** Directions **
Whenever a line in the following entries includes "Font", tally it. Report nothing except the final count.

** Records for this task **
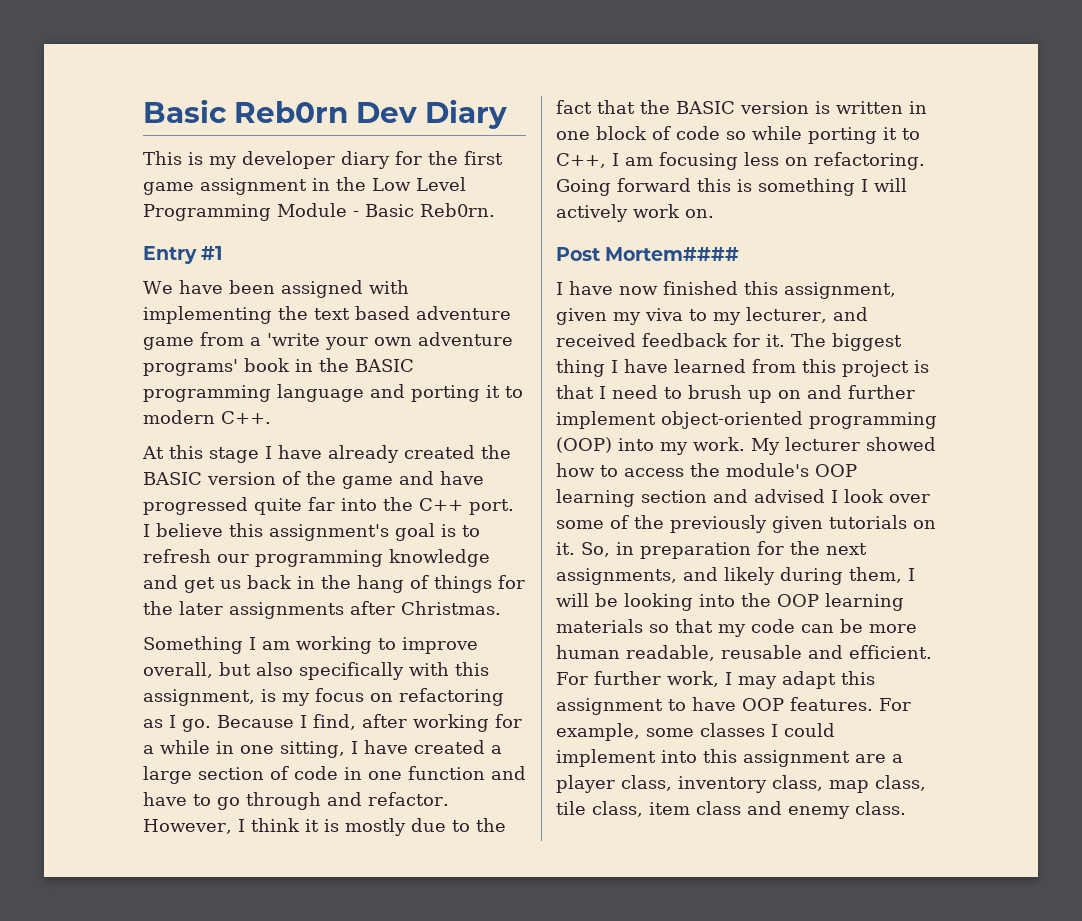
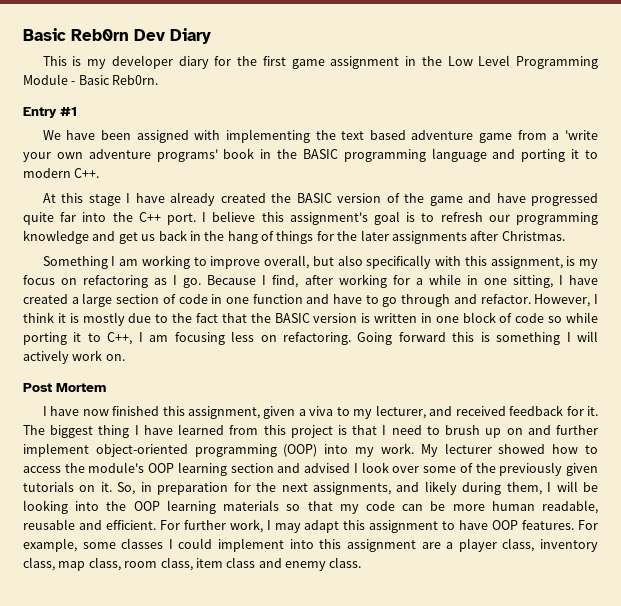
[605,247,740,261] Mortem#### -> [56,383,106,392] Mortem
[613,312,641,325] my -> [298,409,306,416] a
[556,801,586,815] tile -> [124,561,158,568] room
...
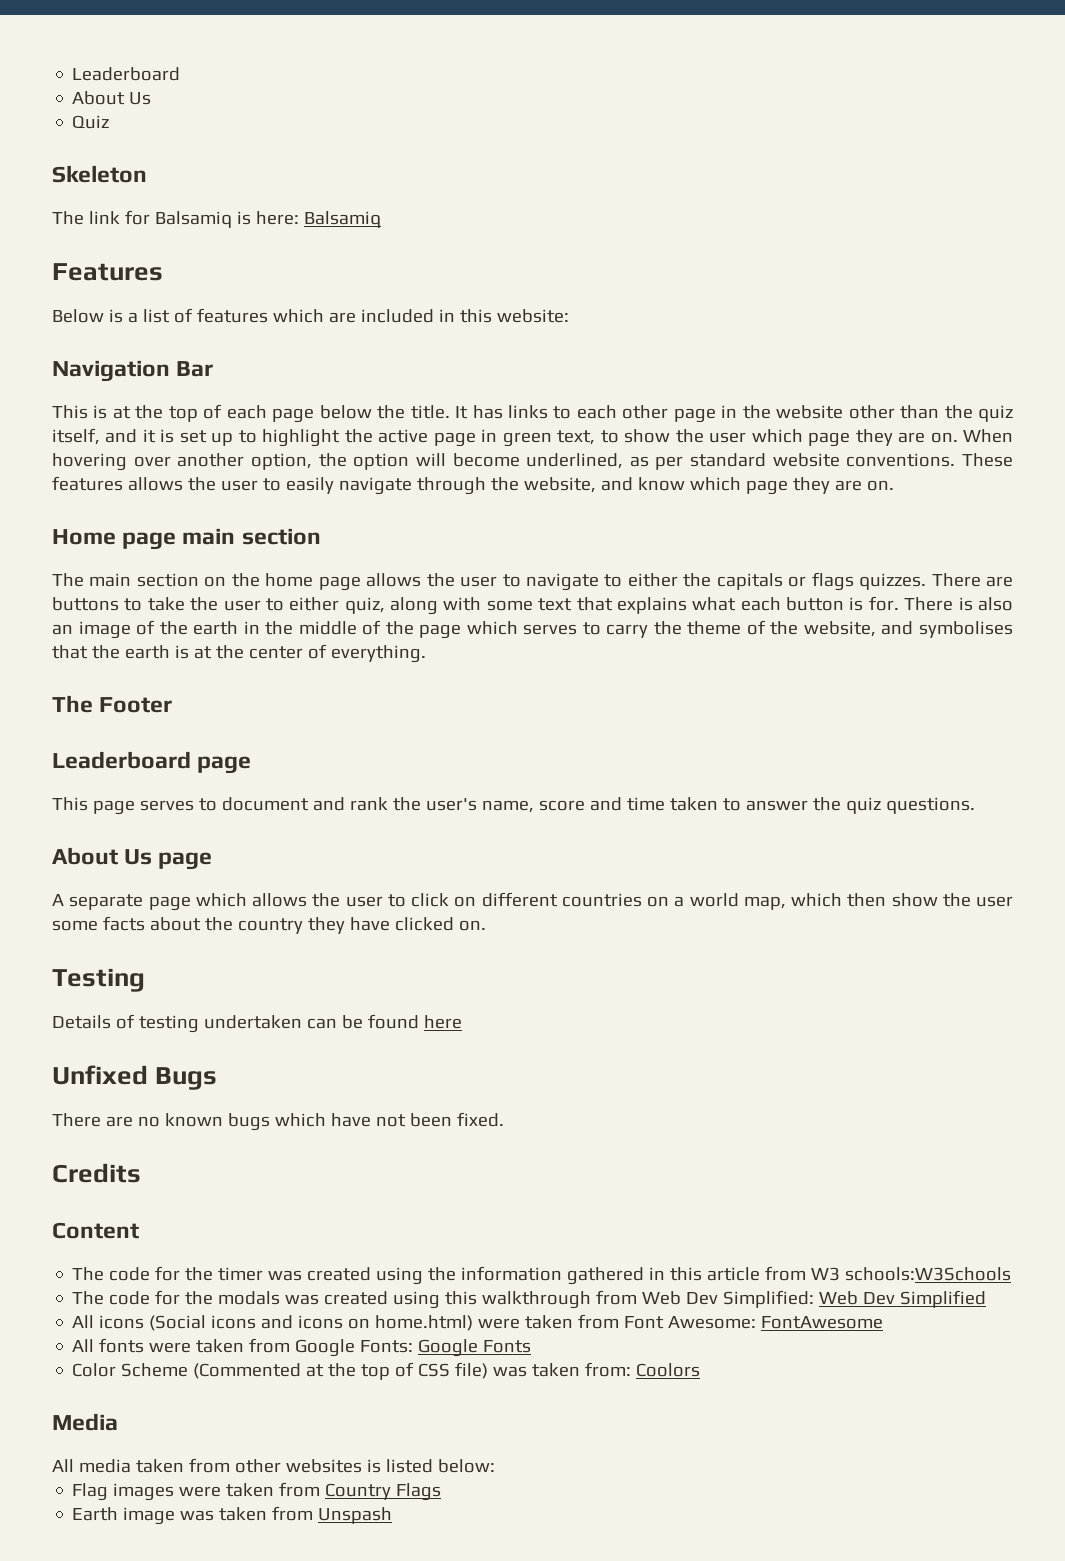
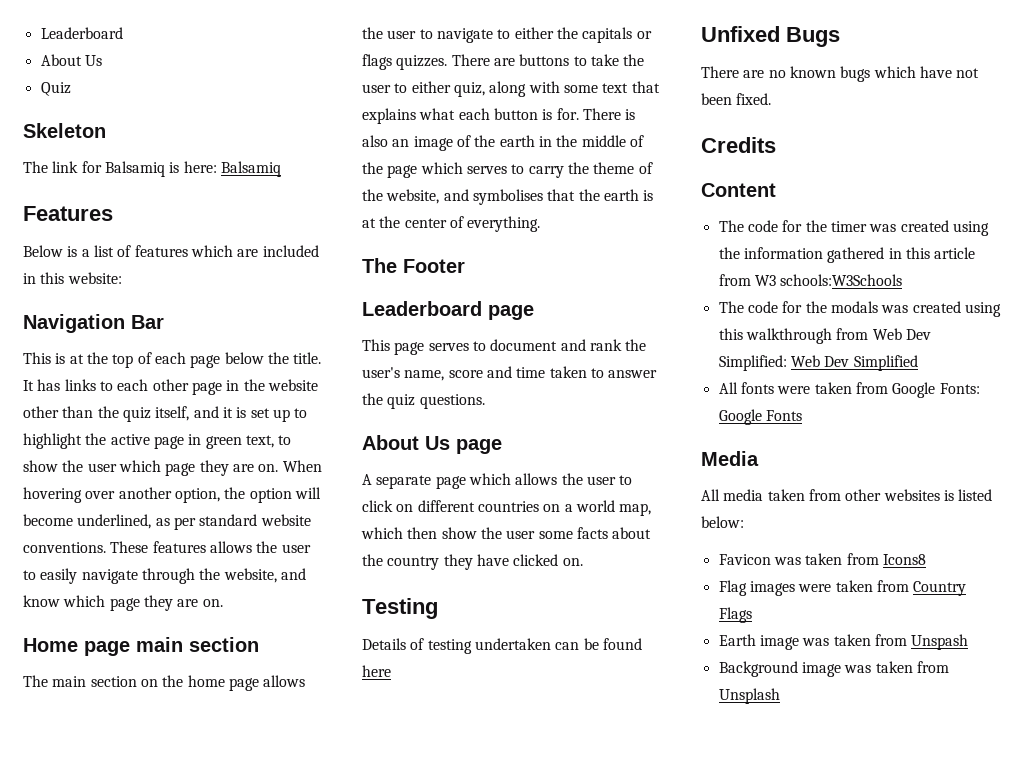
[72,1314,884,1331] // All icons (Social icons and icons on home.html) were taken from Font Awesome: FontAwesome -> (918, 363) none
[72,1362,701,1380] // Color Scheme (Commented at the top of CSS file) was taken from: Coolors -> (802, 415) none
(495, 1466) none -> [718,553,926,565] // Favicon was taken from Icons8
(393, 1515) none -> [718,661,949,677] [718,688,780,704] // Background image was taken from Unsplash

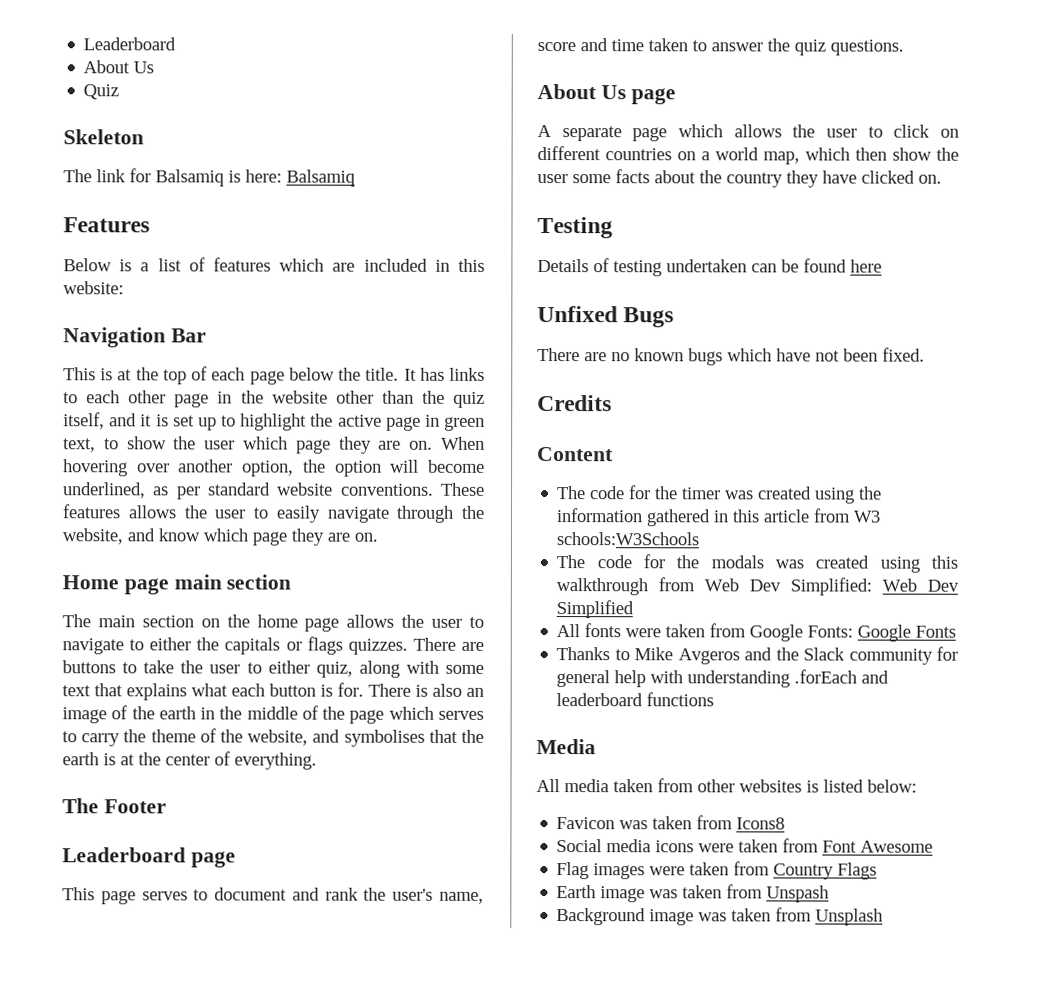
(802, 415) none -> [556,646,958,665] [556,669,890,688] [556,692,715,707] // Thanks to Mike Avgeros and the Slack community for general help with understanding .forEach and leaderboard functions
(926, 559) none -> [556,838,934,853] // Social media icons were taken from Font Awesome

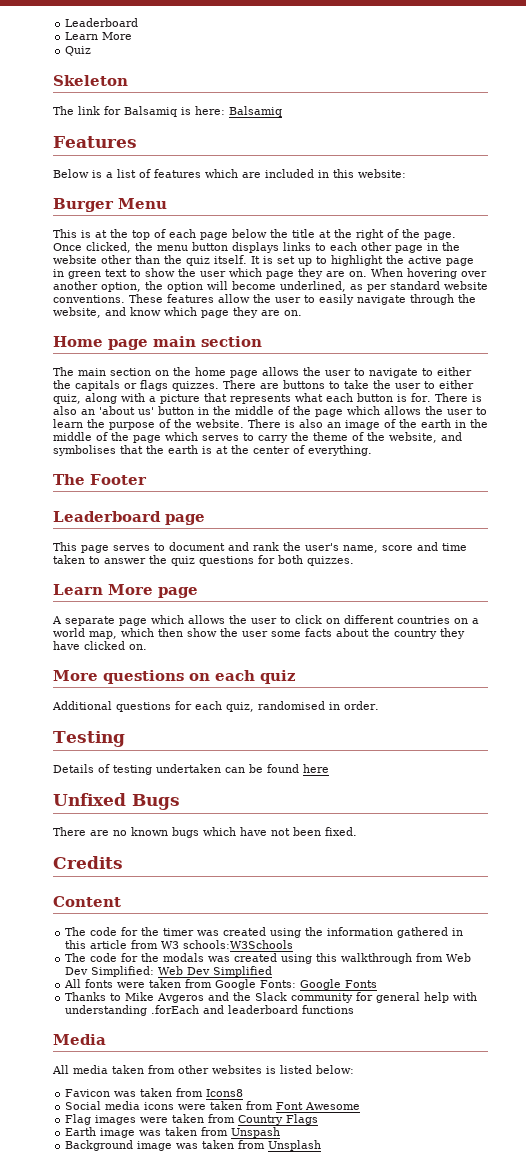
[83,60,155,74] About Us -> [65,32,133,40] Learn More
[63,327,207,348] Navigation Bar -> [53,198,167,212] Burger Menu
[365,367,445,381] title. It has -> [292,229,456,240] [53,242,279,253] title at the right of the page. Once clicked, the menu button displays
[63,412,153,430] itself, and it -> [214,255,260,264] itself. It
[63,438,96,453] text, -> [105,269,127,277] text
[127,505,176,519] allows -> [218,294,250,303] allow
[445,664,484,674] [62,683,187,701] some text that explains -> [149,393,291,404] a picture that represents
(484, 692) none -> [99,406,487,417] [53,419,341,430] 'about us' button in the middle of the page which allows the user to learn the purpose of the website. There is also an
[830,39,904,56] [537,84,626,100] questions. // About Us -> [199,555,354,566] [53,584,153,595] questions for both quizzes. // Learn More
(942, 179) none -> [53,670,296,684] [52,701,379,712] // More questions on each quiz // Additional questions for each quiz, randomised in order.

** Reply **
2